Detail of ruangrupa’s Harvest Timeline, ruruHaus, Kassel, June 14, 2022. Photo: Frank Sperling.

Detail of ruangrupa’s Harvest Timeline, ruruHaus, Kassel, June 14, 2022. Photo: Frank Sperling.

Documenta 15

Detail of ruangrupa’s Harvest Timeline, ruruHaus, Kassel, June 14, 2022. Photo: Frank Sperling.

AT THE OUTSET, we would like to express our solidarity with ruangrupa, the lumbung artists, and the staff of Documenta as they continue to be subjected to political and bureaucratic harassment. We view with great concern the upsetting discourse, particularly in Germany, playing out in a cynical game of liability management among politicians and public figures, which we fear will ultimately lead to a further precaritization of intellectual, artistic, and other forms of labor within Documenta; of Palestinian artists; and of all those who take a position against ongoing Israeli apartheid.
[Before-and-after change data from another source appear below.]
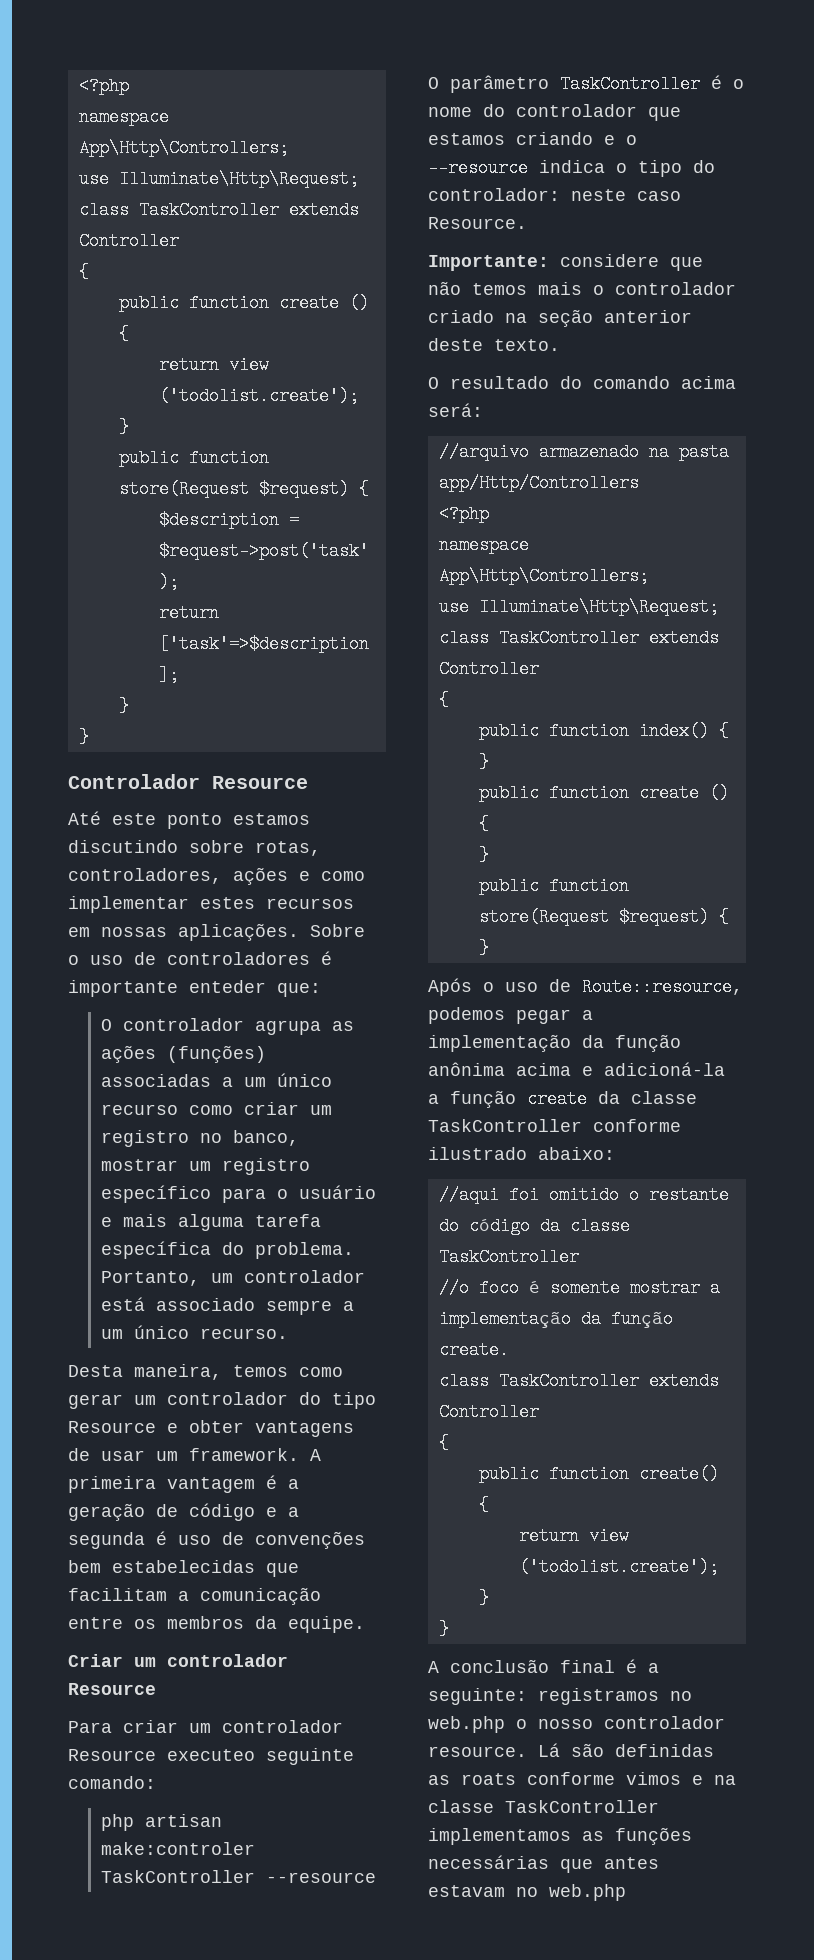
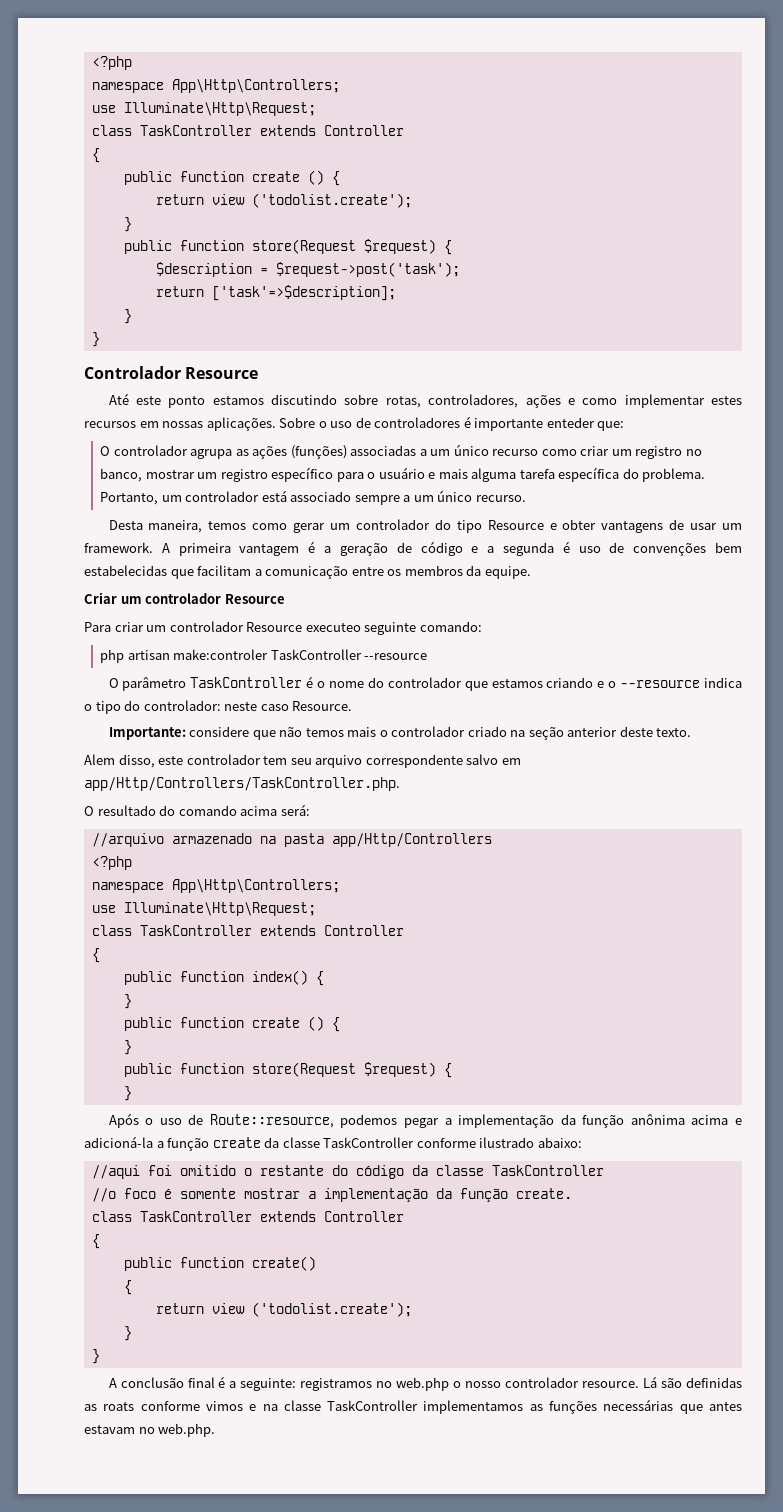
(560, 345) none -> [84,754,521,768] [84,777,400,791] // Alem disso, este controlador tem seu arquivo correspondente salvo em app/Http/Controllers/TaskController.php.
[549,1884,626,1901] web.php -> [158,1423,216,1437] web.php.

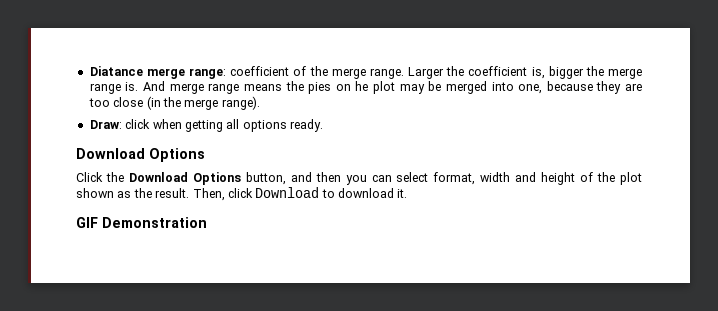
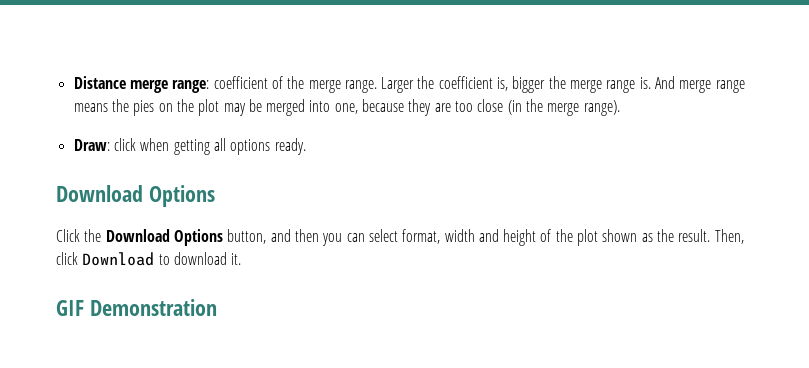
[89,66,143,76] Diatance -> [73,76,126,89] Distance
[355,81,369,91] he -> [176,99,194,112] the

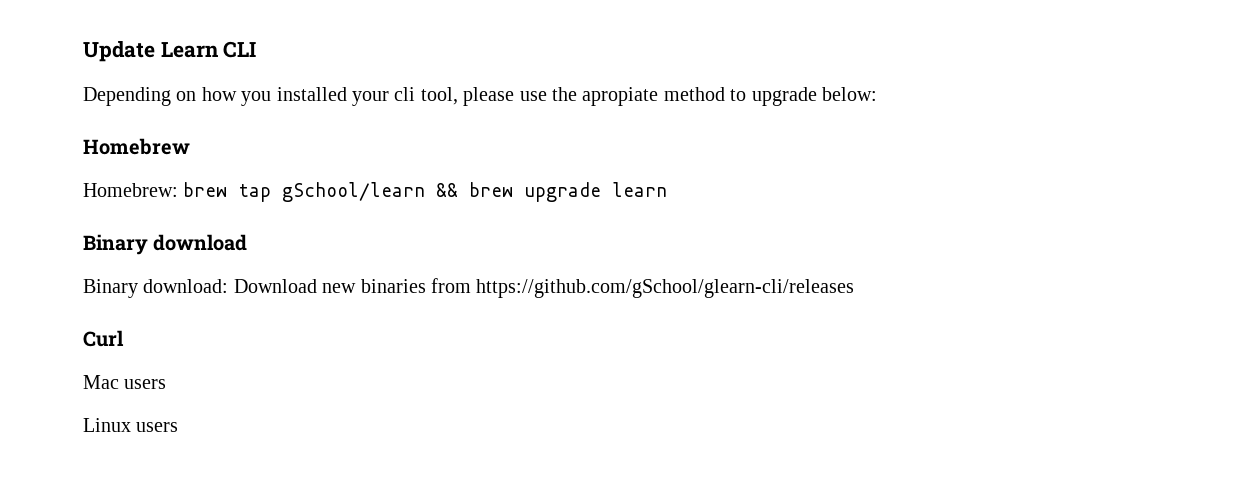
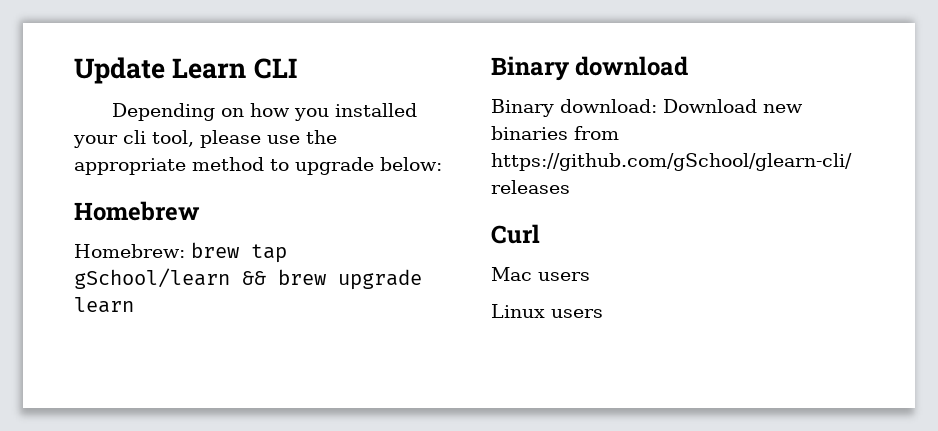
[582,87,659,106] apropiate -> [74,158,186,175] appropriate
But this article isn’t about Germany—or not only about it. This article starts from a painting: not the one everyone’s been writing about, but one rather ignored and quietly tucked away. In the basement of the ruruHaus in Kassel, a mural lays out ruangrupa’s curatorial strategy and concerns more clearly than any press release. It plots the trajectory from the collective’s founding, in 2000, to the realization of Documenta 15, interpolated by local and global events. One of the statements on the snaking lines marks the point at which “Documenta is invited to join the ruangrupa ecosystem.” This seemingly cheeky turn of phrase actually articulates ruangrupa’s methods and intentions. In the first instance, the collective aim to call into question what ecosystems of artistic production Documenta as an institution has heretofore participated in, how its funding structures have functioned, and, more crucially, how practices emerge and are sustained and what relationship they have to exhibition-making. Documenta 15, then, is not just about placing abstracted art objects into symbolic circulation, but rather becomes a site for planning, for thinking together about how artistic milieus around the world might come into contact with and support one another. As such, it challenges the de facto neoliberal consensus of the art world, which continually forces us to produce under increasingly precarious circumstances, and in which the objects we make are often more welcome than our bodies.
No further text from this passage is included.